REPUBLIKA.CO.ID,JAKARTA--Ketua Umum PDI Perjuangan Megawati Soekarno Putri tidak memenuhi panggilan Komisi Pemberantasan Korupsi (KPK) sebagai saksi "a de charge" (saksi meringankan). Alasannya, karena tidak mengetahui perihal terpilihnya Miranda Goeltom sebagai Deputi Gubernur Senior Bank Indonesia periode 2004, kata Ketua DPP PDI Perjuangan Bidang Hukum, HAM, dan Peraturan dan Perundang-undangan, Trimedya Panjaitan, di Jakarta, Senin.
"Bu Mega tidak tahu, dia tahu setelah (Miranda) terpilih, karena itu di ujung undangan KPK yang menyebutkan 'terkait dengan keputusan fraksi PDI Perjuangan memilih Miranda' kami melihat tidak ada relevansi dengan Bu Megawati karena di partai terlalu tinggi hirarkisnya sampai harus tahu fraksi memilih siapa," katanya.
Namun, ia mengatakan guna menghormati proses hukum yang dilakukan KPK dan untuk memenuhi permintaan dari dua tersangka kasus terkait maka Sekjen PDI Perjuangan Tahjo Kumolo yang kala pemilihan Miranda Goeltom menjadi Deputi Gubernur Senior Bank Indonesia tahun 2004 juga menjadi Ketua Fraksi PDI Perjuangan, ikut datang ke KPK menjadi saksi "a de charge".
Ia menjelaskan bahwa dalam diskusi di Dewan Pimpinan Pusat PDI Perjuangan, pada Jumat (18/2) lalu pihaknya telah memutuskan bahwa Megawati tidak hadir. "Memang saksi 'a de charge' ini juga berkaitan dengan soal kerelaan orang yang dimintakan oleh tersangka jadi saksi yang meringankan mau atau tidak, dan untuk permintaan ini (Ibu Mega) tidak mau hadir karena tidak ada relevansinya".
Trimedya yang hadir bersama Sekjen PDI Perjuangan Tjahjo Kumolo sebagai utusan resmi partai tersebut, menjelaskan bahwa setelah menerima surat panggilan KPK untuk Megawati pada Kamis (17/2), pukul 15.00 WIB, DPP PDI Perjuangan melakukan rapat dan mempelajari surat panggilan tersebut.
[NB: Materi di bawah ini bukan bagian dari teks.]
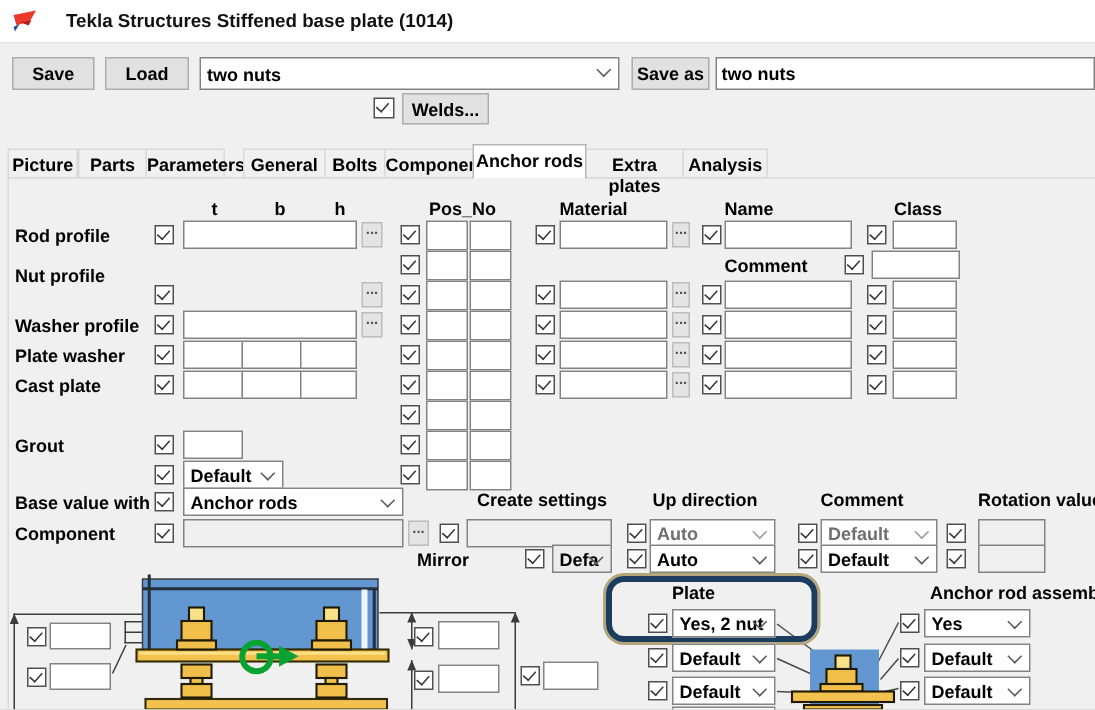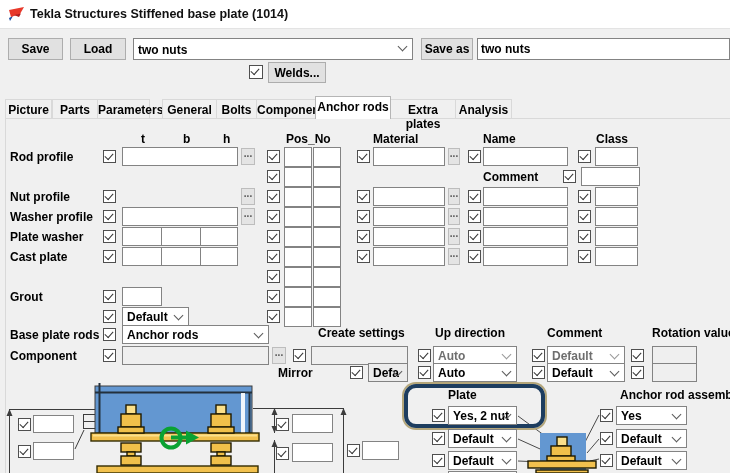"Tekla Structures Stiffened base plate" .title-text { left: 30px -> 44px }
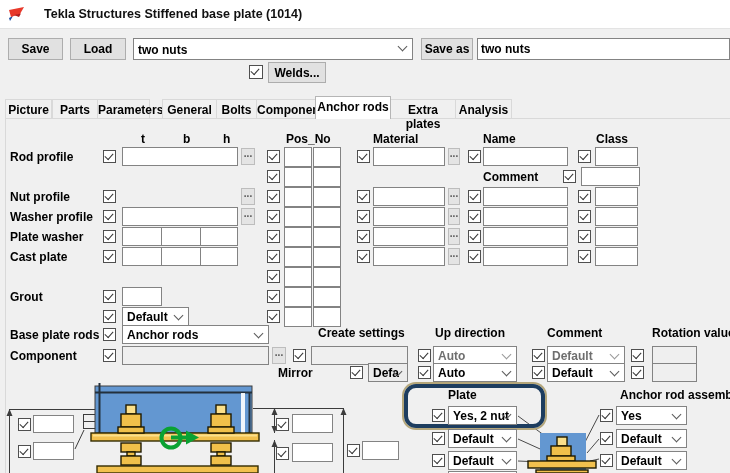"Nut profile" span.lbl { top: 190px -> 177px }
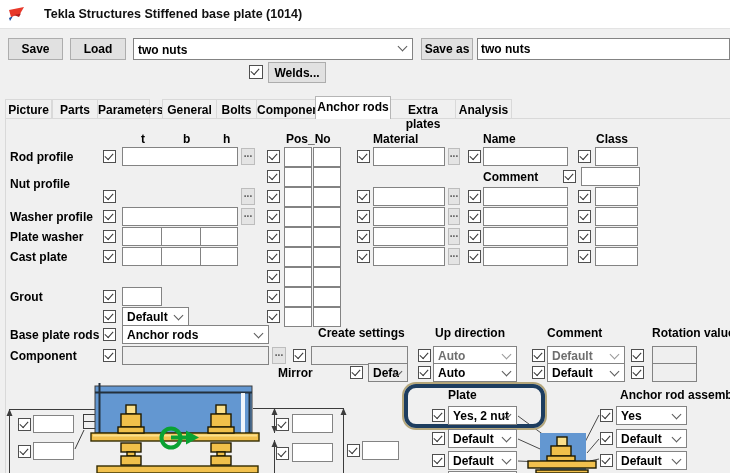"Base plate rods" span.lbl { text: plate rods -> value with }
Menurut dia, karena dalam persidangan terdahulu tidak ada persoalan yang sampai terkait dengan Megawati, termasuk dari para tersangka maupun saksi-saksi kasus dugaan suap untuk pemilihan Miranda Goeltom selaku Deputi Gubernur Senior Bank Indonesia, maka secara yuridis formal keinginan dua tersangka yakni Max Moein dan Poltak Sitorus tidak memenuhi syarat.
Sebagai mana diatur dalam Pasal 1 Butir 27 KUHAP, ia menjelaskan bahwa sebenarnya seorang saksi harus benar-benar mengetahui tentang terjadinya sebuah tindak pidana, apalagi jika tujuannya untuk meringankan tersangka. "Dengan begitu kami harap (pertemuan dengan KPK) tadi jelas (alasan) atas ketidakhadiran Bu Mega. Menurut kami pernyataan dari advocad Max Moein pun sudah melebar tidak sebatas masalah hukum tapi justru ke politik," ujar Trimedya.
Sementara itu, Sekjen PDI Perjuangan, Tjahjo Kumolo yang juga hadir di KPK mengatakan bahwa kehadiran mereka berdua merupakan resmi sebagai utusan partai dan telah diterima para pimpinan KPK, baik Busyro Muqoddas, Chandra M Hamsyah, dan Haryono Umar, serta beberapa Deputi KPK.
Ia menyayangkan bahwa pemanggilan sebagai saksi yang meringankan kepada Ketua Umum PDI Perjuangan ini tidak diawali dengan proses dimana seorang tersangka tidak menanyai langsung apakah bersedia untuk menjadi saksi "a de charge" bagi tersangka. "Itu belum dilakukan. Sesuai undang-undang memang penyidik hanya bertugas meneruskan kepada yang diundang," ujar Tjahjo.
PDI Perjuangan memahami bahwa KPK hanya menjalankan isi dari undang-undang memanggil Ketua Umum PDI Perjuangan sebagai saksi "a de charge" karena memang ada permintaan dari tersangka. Selain itu, KPK telah melayangkan surat tiga hari sebelum hari H pemanggilan. Namun sayangnya tidak ada permintaan atau pembicaraan terlebih dahulu dari peminta saksi "a de charge", dalam hal ini dua tersangka kasus terkait, Max Moein dan Poltak Sitorus.